The book is centered on the work of the grassroots community organization Coal River Mountain Watch (CRMW). McNeil uses a sharply focused ethnographic account of public hearings, activist meetings, and demonstrations, along with interviews, to demonstrate the complex linkages between the strategies and tactics of the activists, the political economy of West Virginia, and the global trends and forces at work in making MTR possible. He begins the book with the observation that MTR is a perfect illustration of neoliberalism in action. Drawing on geographer David Harvey, McNeil argues that neoliberalism is a political, economic, and social project bent on individualization and privatization in the interest of capital accumulation. He points out that neoliberalism is in direct conflict with the communitarian traditions of the West Virginia coalfields, which include histories of labor activism and solidarity, and the historical existence of a de facto commons, where private property (usually that of railroads or other absentee corporations) has been less important in everyday life than the usufruct rights of the inhabitants.

The book does an excellent job of putting an extremely complex set of issues and questions into perspective, locating the CRMW anti-MTR activism in a historical trajectory of labor and community-based activism in the area. In addition, he carefully parses the techniques used by state government to assure that the question of whether MTR should be legal at all is never allowed to arise at public hearings on permits. For the Department of Environmental Protection officers [End Page 122] present at such hearings, questions of public health, biodiversity, flooding, or water quality are almost always off topic. The question of what democracy consists of, properly speaking, when state and corporate interests become so blurred is at the center of McNeil's critique of neoliberalism. He also points out the contradictions of a model of economic development based on comparative advantage, which is inherently undemocratic. Finally, McNeil briefly considers the impact of the civil-disobedience model deployed by Rainforest Action Network, Mountain Justice, and Appalachia Rising.
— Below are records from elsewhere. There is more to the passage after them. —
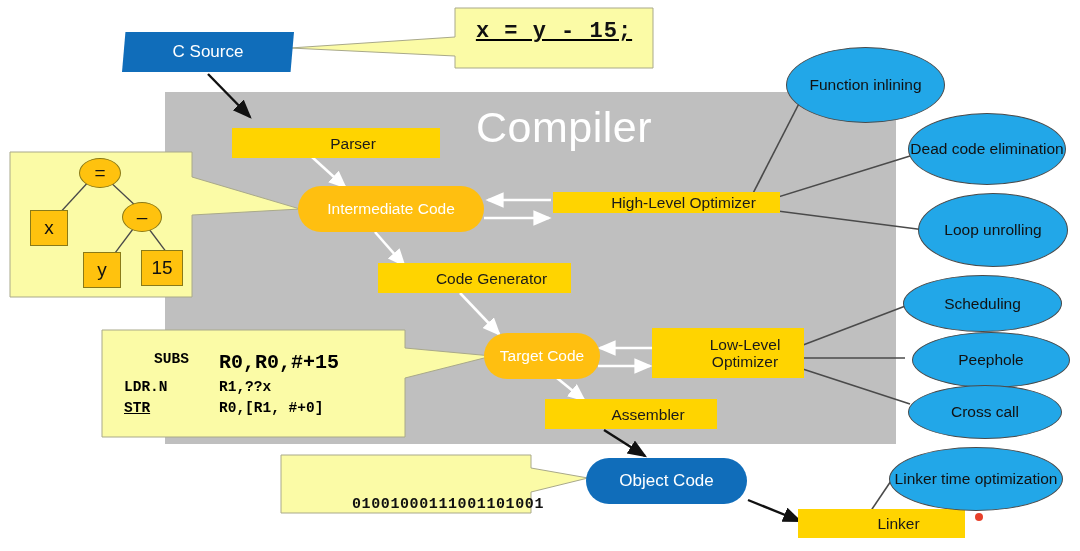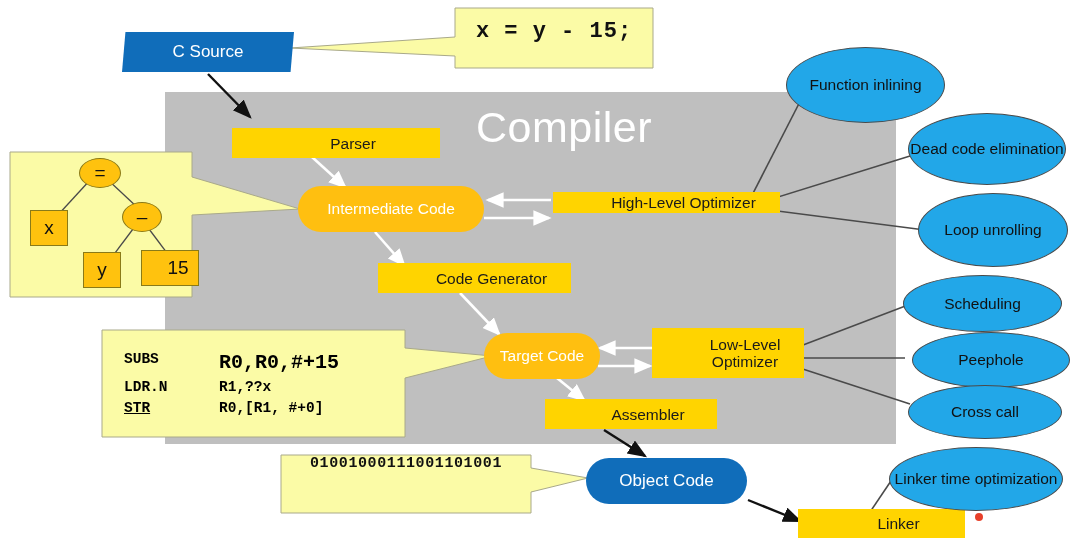--- a/index.html
+++ b/index.html
@@ -114,7 +114,7 @@
     <path d="M455,8 L653,8 L653,68 L455,68 L455,56 L290,48 L455,37 Z" fill="#fbfba6" stroke="#a9a98a" stroke-width="1"></path>
   </svg>
   <div style="position:absolute;left:455px;top:8px;width:198px;height:47px;
-              display:flex;align-items:center;justify-content:center;">
+              display:flex;align-items:center;justify-content:center;text-decoration:underline;">
     <span class="code-mono" style="font-size:22px;letter-spacing:1px;color:#111;">x = y - 15;</span>
   </div>
 

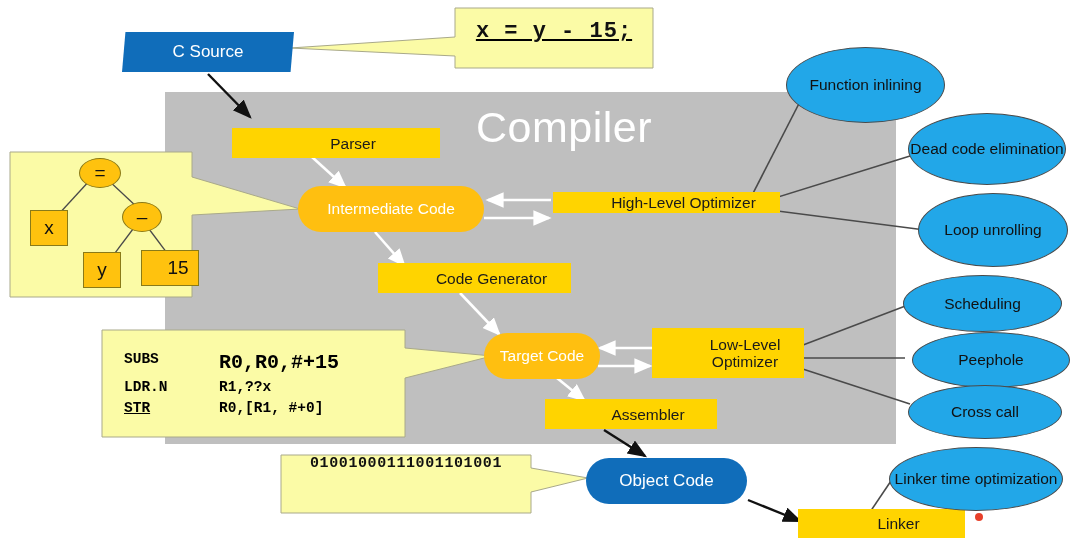--- a/index.html
+++ b/index.html
@@ -132,7 +132,7 @@
     <div class="ast-leaf" style="left:20px;top:58px;width:36px;height:34px;">x</div>
     <div class="ast-op" style="left:112px;top:50px;width:38px;height:28px;">–</div>
     <div class="ast-leaf" style="left:73px;top:100px;width:36px;height:34px;">y</div>
-    <div class="ast-leaf" style="left:131px;top:98px;width:40px;height:34px;padding-left:16px;">15</div>
+    <div class="ast-leaf" style="left:131px;top:98px;width:40px;height:34px;">15</div>
   </div>
 
   <svg class="layer">

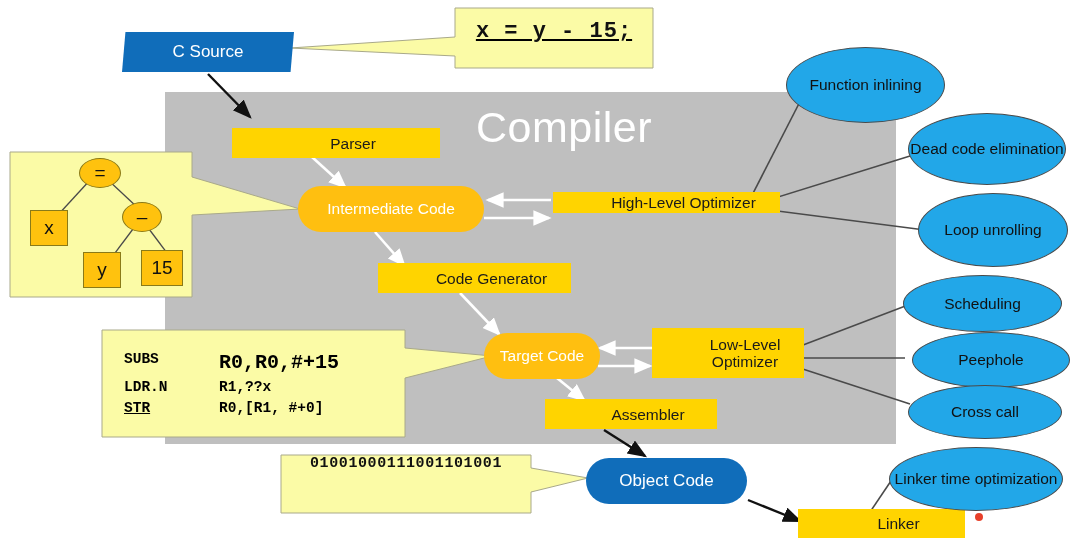--- a/index.html
+++ b/index.html
@@ -140,7 +140,7 @@
   </svg>
   <div style="position:absolute;left:124px;top:340px;width:275px;height:86px;
               display:flex;flex-direction:column;justify-content:center;">
-    <div style="display:flex;">
+    <div style="display:flex;text-align:center;">
       <span class="code-mono" style="font-size:14.5px;width:95px;">SUBS</span>
       <span class="code-mono" style="font-size:20px;">R0,R0,#+15</span>
     </div>

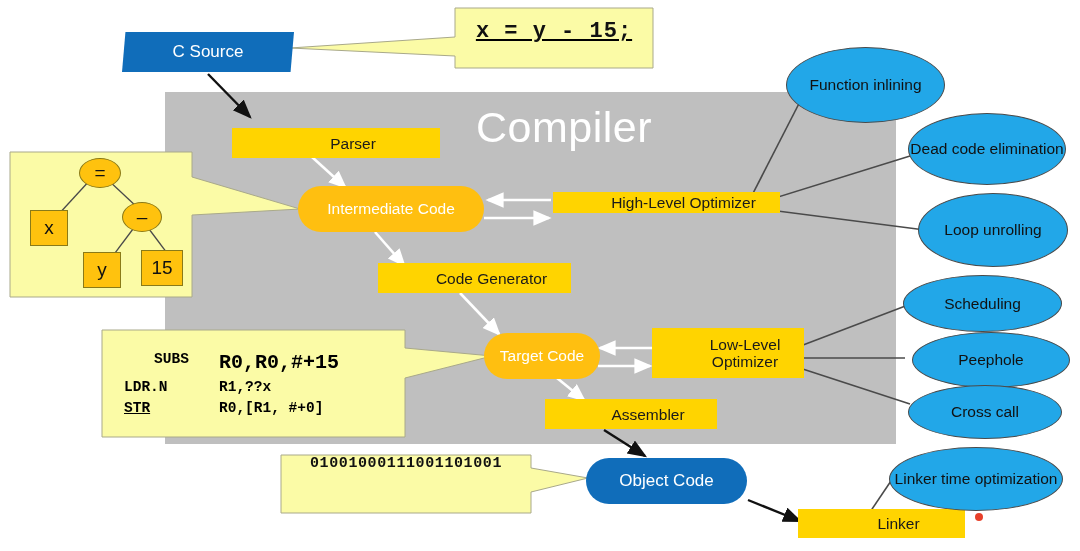--- a/index.html
+++ b/index.html
@@ -158,7 +158,7 @@
     <path d="M281,455 L531,455 L531,468 L588,478 L531,492 L531,513 L281,513 Z" fill="#fbfba6" stroke="#a9a98a" stroke-width="1"></path>
   </svg>
   <div style="position:absolute;left:281px;top:455px;width:250px;height:58px;
-              display:flex;align-items:flex-start;justify-content:center;">
+              display:flex;align-items:flex-end;justify-content:center;padding-left:42px;">
     <span class="code-mono" style="font-size:15px;letter-spacing:.6px;color:#111;">01001000111001101001</span>
   </div>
Overall, the book presents a very useful and informative account of coalfield activism. My critiques are minor. In the two chapters before the conclusion, McNeil takes on the big questions of gender and environmental philosophy. Both discussions are interesting and convincing. However, the book would have been strengthened had he found a way to integrate the insights from these chapters into other chapters. For example, the highly relevant term "environmental justice" does not appear in the book until the end of chapter eight, leaving the connections between it and the other questions he raises relatively unexplored. Nonetheless, this book is accessible for a wide audience, and I enthusiastically recommend it for use in classes as well as for general interest.

Rebecca R. Scott

Rebecca R. Scott teaches sociology at the University of Missouri in Columbia, Missouri. She is author of Removing Mountains: Extracting Nature and Identity in the Appalachian Coalfields (2010).